OBJECTIVE: To evaluate the association between ED, determined by the Simplified International Index of Erectile Function (IIEF-5) and CAD.
METHODS: This was a cross-sectional cohort study that evaluated 263 hypertensive patients (55 [50-61] years). ED was assessed through the IIEF-5 and CAD by the history of previous myocardial revascularization and/or coronary angiography.
RESULTS: The IIEF-5 correlated with creatinine clearance [CrCl] (Rho = 0.23, p <0.001) and age (Rho = -0.22, p <0.001). Forty-two patients had CAD, and IIEF-5 was able to discriminate them (area under the ROC curve = 0.63, p = 0.006). Patients were divided into two groups: IIEF-5 < 20 (n = 140) and IIEF-5 > 20 (n = 123); those with lower IIEF-5 scores were older (57 [52-61] vs. 54 [45-60] years, p = 0.002), had higher prevalence of CAD (22% vs. 9%, p = 0.004), smoking (64% vs. 47%, p = 0.009) and use of calcium channel inhibitors (65% vs. 43.%, p = 0.001), as well as lower CrCl (67.3 [30.8 to 88.6] vs. 82.6 [65.9 - 98.2] ml/min, p <0.001).
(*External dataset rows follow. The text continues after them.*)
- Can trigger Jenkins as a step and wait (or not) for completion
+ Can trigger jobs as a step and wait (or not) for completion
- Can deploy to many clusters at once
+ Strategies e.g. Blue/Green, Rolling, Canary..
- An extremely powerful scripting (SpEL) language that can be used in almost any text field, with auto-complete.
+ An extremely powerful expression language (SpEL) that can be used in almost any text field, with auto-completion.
The IIEF-5 < 21 was associated with increased risk of CAD in the logistic regression, both univariate (RR = 2.89 [95%CI: 1.39 - 6.05]), and after adjusting for age, diabetes, CrCl, smoking, mean arterial pressure and use of antihypertensive drugs (RR = 2.59 [95% CI: 1.01 - 6.61]).
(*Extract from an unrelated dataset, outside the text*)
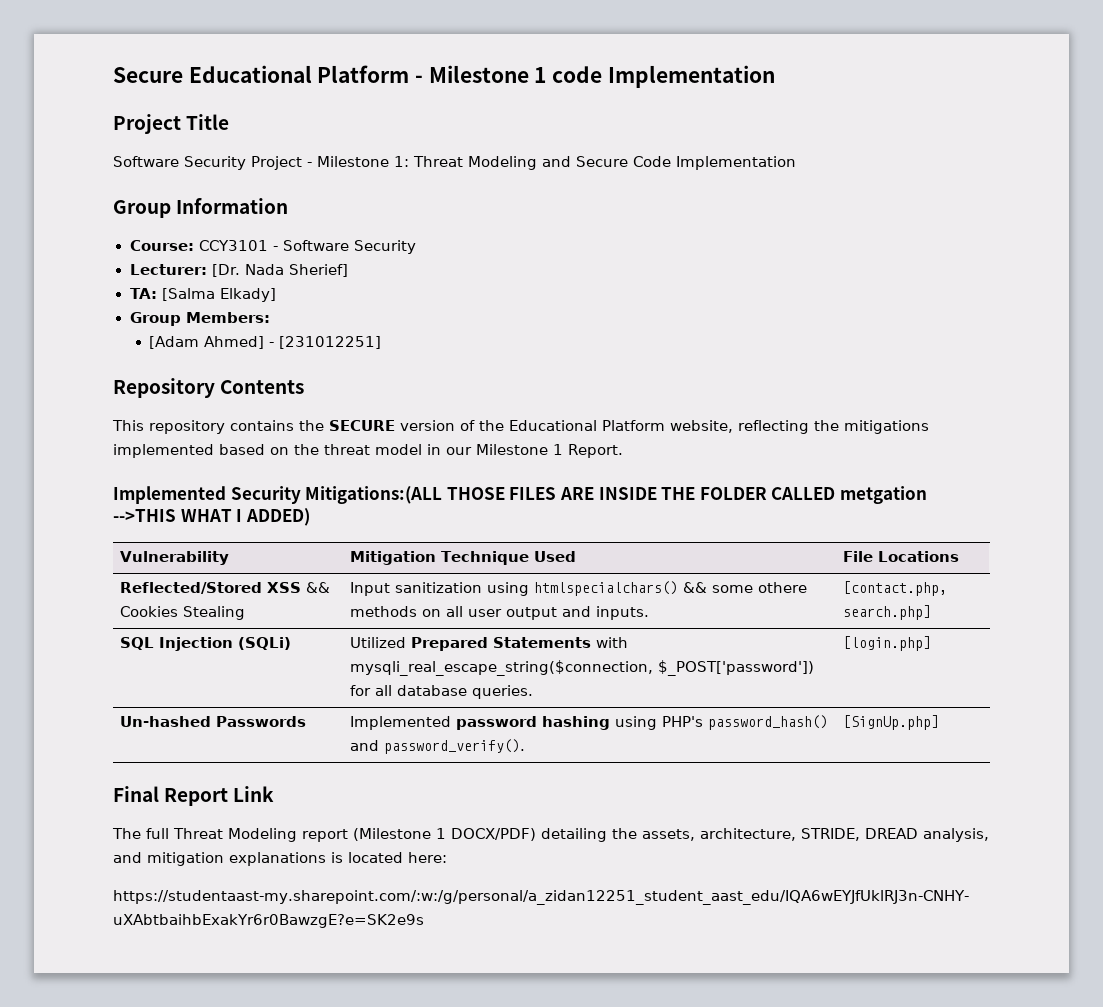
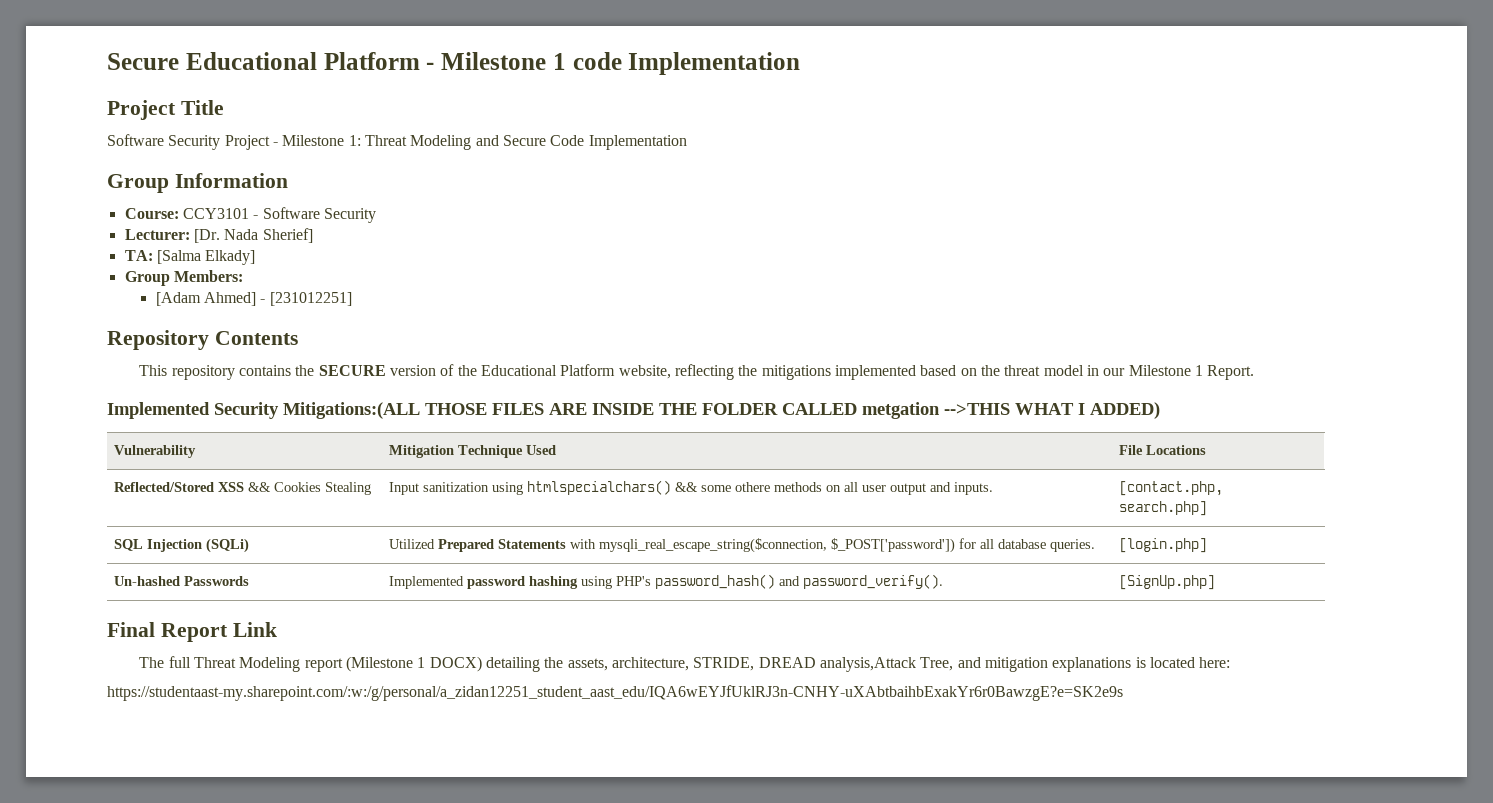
- The full Threat Modeling report (Milestone 1 DOCX/PDF) detailing the assets, architecture, STRIDE, DREAD analysis, and mitigation explanations is located here:
+ The full Threat Modeling report (Milestone 1 DOCX) detailing the assets, architecture, STRIDE, DREAD analysis,Attack Tree, and mitigation explanations is located here:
CONCLUSION: The IIEF-5 is associated with the diagnosis of CAD and its use can add information to cardiovascular risk staging in hypertensive patients.
Keywords: Erectile dysfunction; hypertension; coronary artery disease.
Erectile Dysfunction (ED), the incapacity to achieve and maintain a penile erection sufficient to have satisfactory sexual intercourse1 affects approximately 150 million men around the world2 and is associated with higher prevalence of cardiovascular risk factors, such as diabetes mellitus (DM)3, Systemic Arterial Hypertension (SAH), dyslipidemia, obesity, smoking and metabolic syndrome4-6. In Brazil, Moreira et al.7, in a multicenter study involving 1286 men aged 18 years and older, described the presence of some degree of ED in 46% of the participants.
Atherosclerosis is a major cause of ED, thus individuals who develop erectile dysfunction are at increased risk for developing other manifestations of atherosclerotic disease, such as Stroke and Coronary Artery Disease (CAD) 8-13, even after adjusting for factors traditionally related to cardiovascular disease14. Furthermore, there is evidence that the degree of ED is associated with CAD severity15.
The presence and severity of ED can be assessed using the International Index of Erectile Function (IIEF), a self-administered questionnaire consisting of 15 items, covering different areas related to sexual function (erection, orgasm, desire and satisfaction)16.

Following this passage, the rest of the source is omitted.